(Change detection outputs)
--*--
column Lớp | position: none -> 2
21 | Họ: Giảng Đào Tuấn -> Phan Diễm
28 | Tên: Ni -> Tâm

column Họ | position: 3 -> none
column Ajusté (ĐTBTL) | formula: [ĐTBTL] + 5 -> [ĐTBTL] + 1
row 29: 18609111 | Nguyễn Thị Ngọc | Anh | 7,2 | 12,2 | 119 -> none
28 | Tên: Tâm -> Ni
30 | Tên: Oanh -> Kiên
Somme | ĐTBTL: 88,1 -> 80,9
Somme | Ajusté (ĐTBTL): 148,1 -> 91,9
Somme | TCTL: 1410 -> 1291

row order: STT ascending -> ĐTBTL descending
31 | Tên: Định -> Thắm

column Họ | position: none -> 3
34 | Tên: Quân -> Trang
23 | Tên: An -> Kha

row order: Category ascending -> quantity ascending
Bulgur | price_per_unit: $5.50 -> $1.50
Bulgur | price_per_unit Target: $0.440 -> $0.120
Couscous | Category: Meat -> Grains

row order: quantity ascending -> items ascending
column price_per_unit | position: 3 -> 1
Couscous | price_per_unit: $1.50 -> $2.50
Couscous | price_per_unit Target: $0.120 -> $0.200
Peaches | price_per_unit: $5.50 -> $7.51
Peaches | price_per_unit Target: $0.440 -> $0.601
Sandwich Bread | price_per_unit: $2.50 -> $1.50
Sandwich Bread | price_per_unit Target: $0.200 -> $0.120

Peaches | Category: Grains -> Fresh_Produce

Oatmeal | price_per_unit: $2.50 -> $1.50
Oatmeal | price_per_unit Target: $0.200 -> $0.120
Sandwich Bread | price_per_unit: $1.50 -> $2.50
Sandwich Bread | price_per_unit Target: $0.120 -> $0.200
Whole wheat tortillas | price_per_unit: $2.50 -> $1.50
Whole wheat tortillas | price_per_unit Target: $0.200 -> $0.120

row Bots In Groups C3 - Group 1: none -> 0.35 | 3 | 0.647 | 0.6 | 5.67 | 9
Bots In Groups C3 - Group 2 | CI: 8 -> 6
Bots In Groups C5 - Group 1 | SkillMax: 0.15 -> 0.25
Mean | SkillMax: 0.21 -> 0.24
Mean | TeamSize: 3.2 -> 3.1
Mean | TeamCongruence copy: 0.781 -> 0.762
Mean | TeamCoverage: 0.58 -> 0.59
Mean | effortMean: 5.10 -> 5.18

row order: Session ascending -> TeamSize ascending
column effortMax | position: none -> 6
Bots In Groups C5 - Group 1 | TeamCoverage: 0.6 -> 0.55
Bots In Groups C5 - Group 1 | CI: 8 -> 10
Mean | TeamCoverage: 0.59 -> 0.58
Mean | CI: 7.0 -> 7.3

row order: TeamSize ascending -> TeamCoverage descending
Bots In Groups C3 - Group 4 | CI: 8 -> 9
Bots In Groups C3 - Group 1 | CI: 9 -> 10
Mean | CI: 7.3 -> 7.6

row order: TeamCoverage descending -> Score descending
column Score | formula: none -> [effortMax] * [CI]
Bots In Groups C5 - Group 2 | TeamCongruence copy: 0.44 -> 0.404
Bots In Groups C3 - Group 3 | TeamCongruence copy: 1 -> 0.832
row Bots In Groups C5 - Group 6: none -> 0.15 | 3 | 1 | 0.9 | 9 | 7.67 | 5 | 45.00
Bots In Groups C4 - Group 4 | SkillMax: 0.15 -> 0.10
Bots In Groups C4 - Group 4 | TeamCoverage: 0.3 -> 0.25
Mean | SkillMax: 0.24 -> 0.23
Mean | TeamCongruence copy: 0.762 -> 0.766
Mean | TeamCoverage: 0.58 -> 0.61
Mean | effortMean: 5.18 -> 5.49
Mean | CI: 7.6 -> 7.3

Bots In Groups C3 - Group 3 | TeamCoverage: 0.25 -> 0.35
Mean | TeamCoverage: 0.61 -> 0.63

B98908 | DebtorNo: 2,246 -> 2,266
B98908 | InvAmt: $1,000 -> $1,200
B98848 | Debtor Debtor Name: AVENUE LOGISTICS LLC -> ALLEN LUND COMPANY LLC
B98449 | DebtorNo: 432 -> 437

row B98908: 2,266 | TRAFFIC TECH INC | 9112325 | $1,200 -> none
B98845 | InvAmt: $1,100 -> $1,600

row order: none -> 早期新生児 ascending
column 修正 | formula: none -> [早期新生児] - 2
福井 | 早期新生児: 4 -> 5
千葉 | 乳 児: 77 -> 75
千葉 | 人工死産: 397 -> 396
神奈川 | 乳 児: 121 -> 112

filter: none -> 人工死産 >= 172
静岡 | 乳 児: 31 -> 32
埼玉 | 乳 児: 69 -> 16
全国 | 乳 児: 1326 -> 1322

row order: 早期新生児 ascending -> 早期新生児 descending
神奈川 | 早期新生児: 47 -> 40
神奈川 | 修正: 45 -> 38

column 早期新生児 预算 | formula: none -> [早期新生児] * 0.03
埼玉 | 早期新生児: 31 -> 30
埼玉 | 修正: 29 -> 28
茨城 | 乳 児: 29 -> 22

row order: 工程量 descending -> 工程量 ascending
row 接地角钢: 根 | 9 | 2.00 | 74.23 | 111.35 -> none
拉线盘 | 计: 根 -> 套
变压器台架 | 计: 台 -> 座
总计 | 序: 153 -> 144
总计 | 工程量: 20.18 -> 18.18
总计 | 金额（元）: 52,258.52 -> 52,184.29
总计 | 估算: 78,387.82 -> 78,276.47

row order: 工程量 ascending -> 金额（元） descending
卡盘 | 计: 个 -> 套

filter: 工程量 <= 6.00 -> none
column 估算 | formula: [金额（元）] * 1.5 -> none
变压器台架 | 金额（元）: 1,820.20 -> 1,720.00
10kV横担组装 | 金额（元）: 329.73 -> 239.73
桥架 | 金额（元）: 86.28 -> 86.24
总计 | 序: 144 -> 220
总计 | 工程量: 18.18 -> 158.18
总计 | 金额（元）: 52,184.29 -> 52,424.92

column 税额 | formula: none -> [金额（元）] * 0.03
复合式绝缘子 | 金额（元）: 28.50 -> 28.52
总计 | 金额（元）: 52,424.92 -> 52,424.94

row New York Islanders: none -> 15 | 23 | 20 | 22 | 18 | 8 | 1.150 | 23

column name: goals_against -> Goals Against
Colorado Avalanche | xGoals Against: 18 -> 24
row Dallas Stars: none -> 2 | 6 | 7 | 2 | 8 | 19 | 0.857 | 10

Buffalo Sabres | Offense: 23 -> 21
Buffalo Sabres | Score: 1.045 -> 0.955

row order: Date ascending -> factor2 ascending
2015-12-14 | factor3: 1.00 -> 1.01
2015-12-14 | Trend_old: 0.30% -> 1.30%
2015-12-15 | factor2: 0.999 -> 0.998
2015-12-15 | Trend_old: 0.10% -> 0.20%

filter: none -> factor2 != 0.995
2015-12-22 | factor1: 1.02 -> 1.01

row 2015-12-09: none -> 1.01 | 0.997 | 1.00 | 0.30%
--*--
Give again, exactly as written, every line from the first one above through the line that has "Whole wheat tortillas | price_per_unit: $2.50" in it.

column Lớp | position: none -> 2
21 | Họ: Giảng Đào Tuấn -> Phan Diễm
28 | Tên: Ni -> Tâm

column Họ | position: 3 -> none
column Ajusté (ĐTBTL) | formula: [ĐTBTL] + 5 -> [ĐTBTL] + 1
row 29: 18609111 | Nguyễn Thị Ngọc | Anh | 7,2 | 12,2 | 119 -> none
28 | Tên: Tâm -> Ni
30 | Tên: Oanh -> Kiên
Somme | ĐTBTL: 88,1 -> 80,9
Somme | Ajusté (ĐTBTL): 148,1 -> 91,9
Somme | TCTL: 1410 -> 1291

row order: STT ascending -> ĐTBTL descending
31 | Tên: Định -> Thắm

column Họ | position: none -> 3
34 | Tên: Quân -> Trang
23 | Tên: An -> Kha

row order: Category ascending -> quantity ascending
Bulgur | price_per_unit: $5.50 -> $1.50
Bulgur | price_per_unit Target: $0.440 -> $0.120
Couscous | Category: Meat -> Grains

row order: quantity ascending -> items ascending
column price_per_unit | position: 3 -> 1
Couscous | price_per_unit: $1.50 -> $2.50
Couscous | price_per_unit Target: $0.120 -> $0.200
Peaches | price_per_unit: $5.50 -> $7.51
Peaches | price_per_unit Target: $0.440 -> $0.601
Sandwich Bread | price_per_unit: $2.50 -> $1.50
Sandwich Bread | price_per_unit Target: $0.200 -> $0.120

Peaches | Category: Grains -> Fresh_Produce

Oatmeal | price_per_unit: $2.50 -> $1.50
Oatmeal | price_per_unit Target: $0.200 -> $0.120
Sandwich Bread | price_per_unit: $1.50 -> $2.50
Sandwich Bread | price_per_unit Target: $0.120 -> $0.200
Whole wheat tortillas | price_per_unit: $2.50 -> $1.50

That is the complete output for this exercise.